Étant donné le manque de connaissances dans ce domaine, aucune personne sensée ne saurait à l’heure actuelle promouvoir le déploiement à grande échelle d’une modification de l’albédo. En revanche, nous aurions tort d’en ignorer le potentiel. Après tout, nul ne saurait argumenter en faveur de l’abandon d’une piste prometteuse dans la lutte contre le cancer pour la simple raison que le médicament en question demeurerait expérimental.
L’Académie nationale américaine des sciences a été la première à attirer l’attention sur ce qu’elle a tout d’abord décrit comme une « modification du climat » dans un rapport de 1983. L’institution a par la suite préconisé des recherches poussées en 1992, puis à nouveau en 2015. Un certain nombre d’organisation environnementales telles que le Fonds de défense de l’environnement et le Conseil de défense des ressources naturelles œuvrent en soutien de recherches consciencieuses à petite échelle. Pour autant, aucun véritable programme sur la modification de l’albédo terrestre n’existe à ce jour.
Ceci s’explique en partie par la crainte que les ressources disponibles se détournent d’autres domaines d’action. Certains compromis devront bien entendu avoir lieu. Pour autant, aux États-Unis par exemple, le budget consacré chaque année aux sciences climatiques avoisine les 3 milliards $. Ainsi, la mise en place d’un programme expérimental de géo-ingénierie solaire, qui représenterait seulement quelques dizaines de millions de dollars par an, semble tout à fait réalisable.

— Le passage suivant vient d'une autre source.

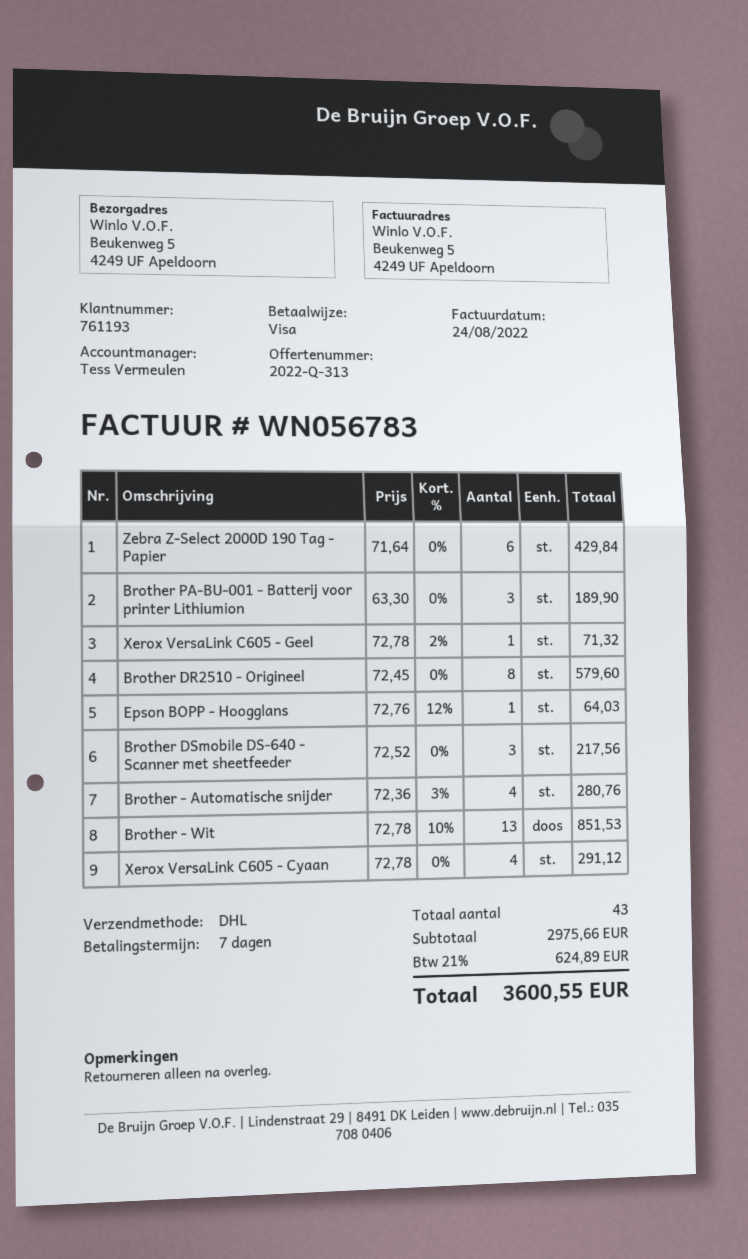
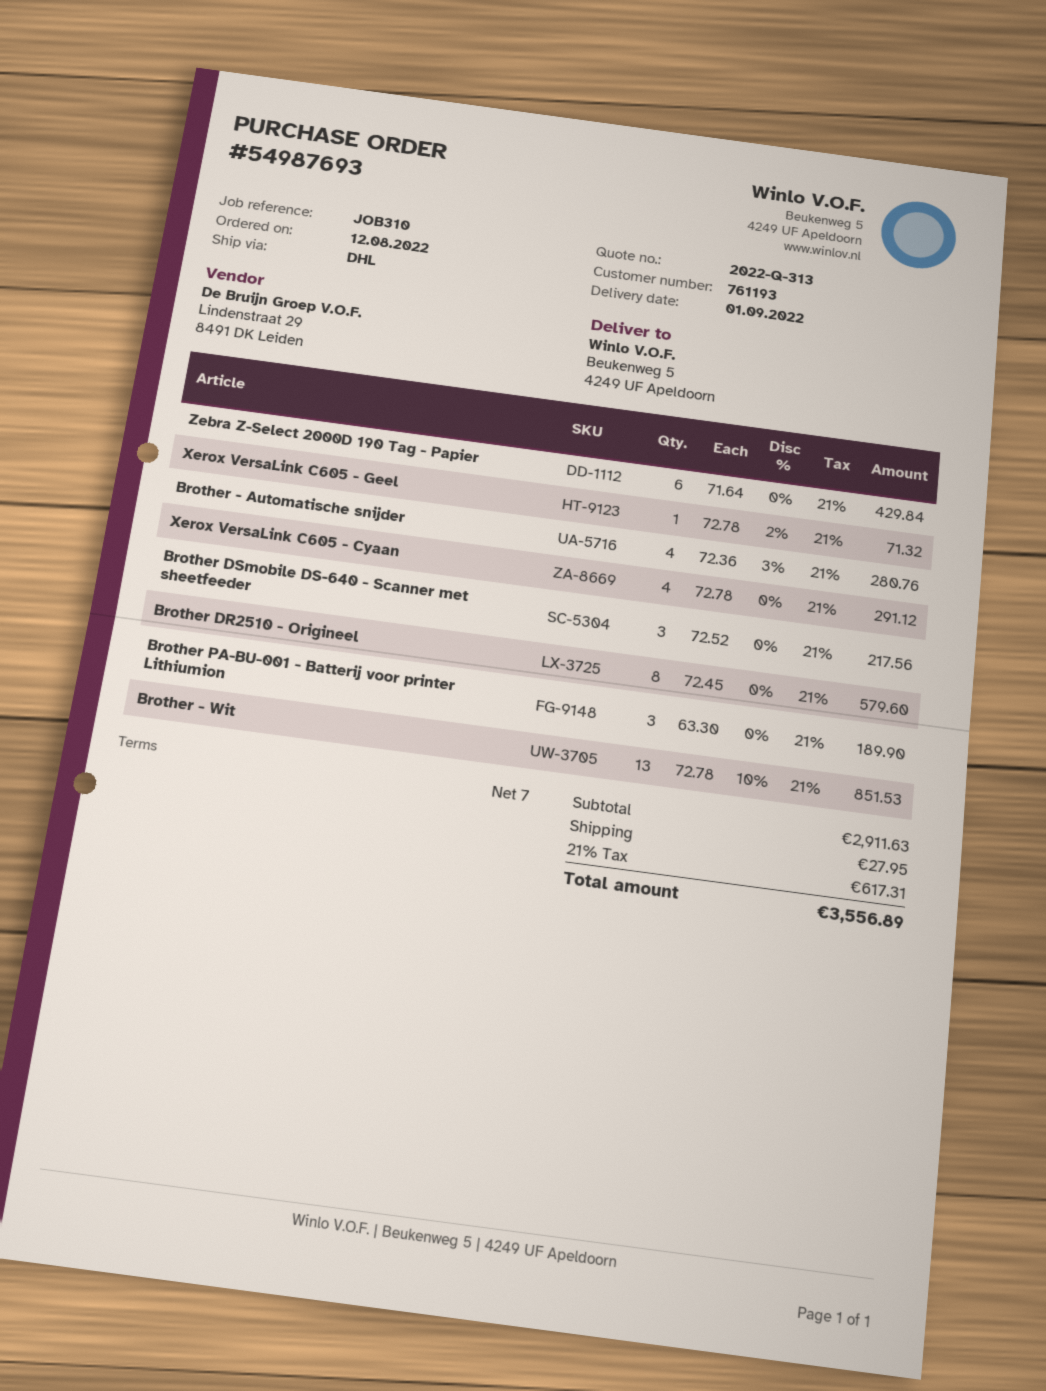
Epson BOPP - Hoogglans: 1 x 72.76 - 12% = 64.03 -> none
subtotal: 2975.66 -> 2911.63
shipping: none -> 27.95
tax: 21% = 624.89 -> 21% = 617.31
total: 3600.55 -> 3556.89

Un autre obstacle plus conséquent réside dans la crainte que l’attention consacrée aux solutions de géo-ingénierie vienne saper la motivation en matière de réduction des émissions. Admettons. Mais qui serait assez stupide pour se mettre à fumer au simple motif qu’un nouveau traitement expérimental contre le cancer aurait démontré des résultats prometteurs sur les rats de laboratoire ? Il se pourrait même qu’un effort concerté autour de l’avancée des recherches sur la modification de l’albédo confère en réalité une certaine dynamique aux démarches de réduction des émissions, de la même manière que la vue d’images difficiles faisant apparaître les effets de la chimiothérapie peut en inciter certains à arrêter de fumer.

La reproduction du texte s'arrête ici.